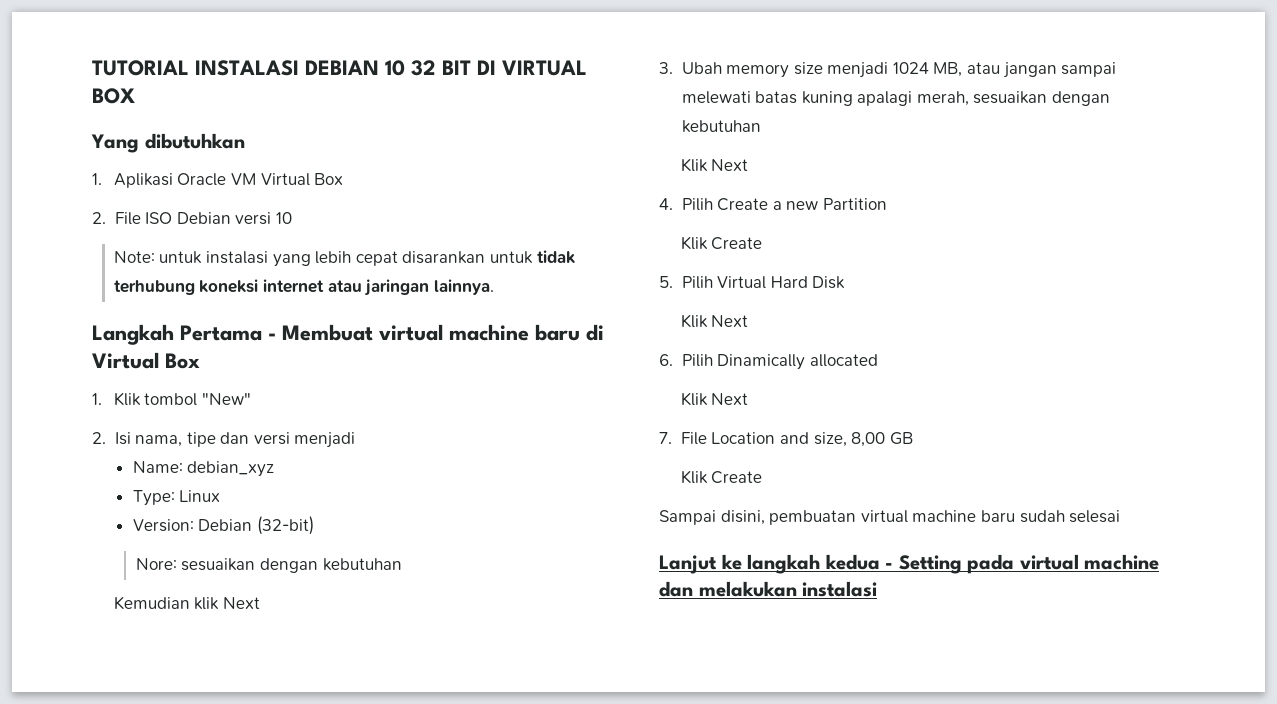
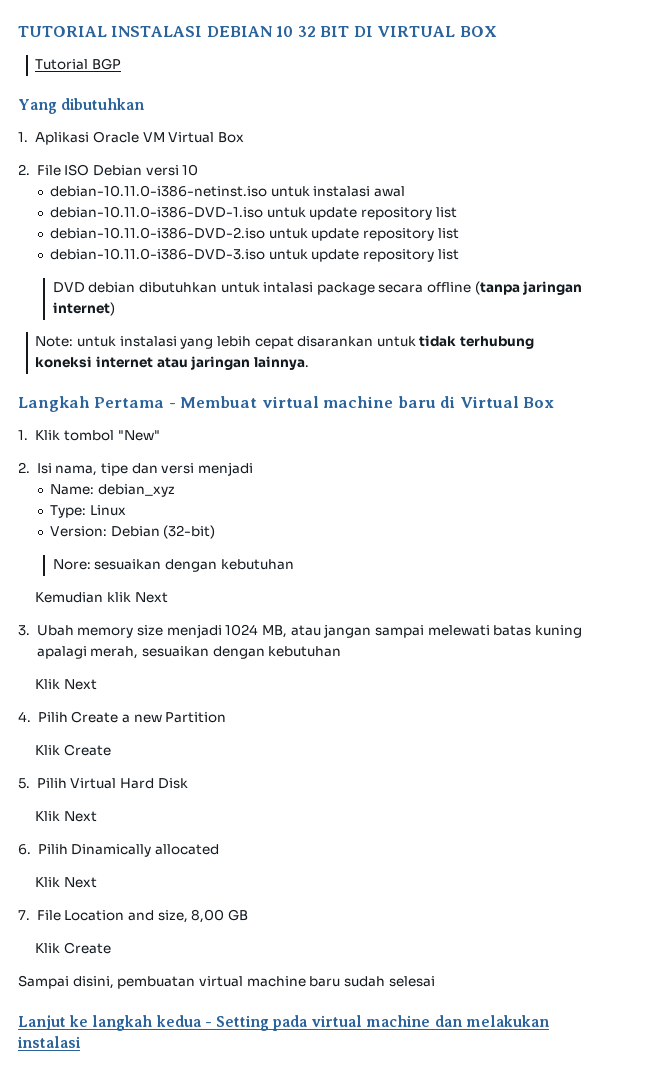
+ Tutorial BGP
+ debian-10.11.0-i386-netinst.iso untuk instalasi awal
+ debian-10.11.0-i386-DVD-1.iso untuk update repository list
+ debian-10.11.0-i386-DVD-2.iso untuk update repository list
+ debian-10.11.0-i386-DVD-3.iso untuk update repository list
+ DVD debian dibutuhkan untuk intalasi package secara offline (tanpa jaringan internet)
·····
▸ **TASK STATEMENT**: Each line of the data above must be repeated exactly, images excluded.

▸ **ANSWER BOX**:
+ Tutorial BGP
+ debian-10.11.0-i386-netinst.iso untuk instalasi awal
+ debian-10.11.0-i386-DVD-1.iso untuk update repository list
+ debian-10.11.0-i386-DVD-2.iso untuk update repository list
+ debian-10.11.0-i386-DVD-3.iso untuk update repository list
+ DVD debian dibutuhkan untuk intalasi package secara offline (tanpa jaringan internet)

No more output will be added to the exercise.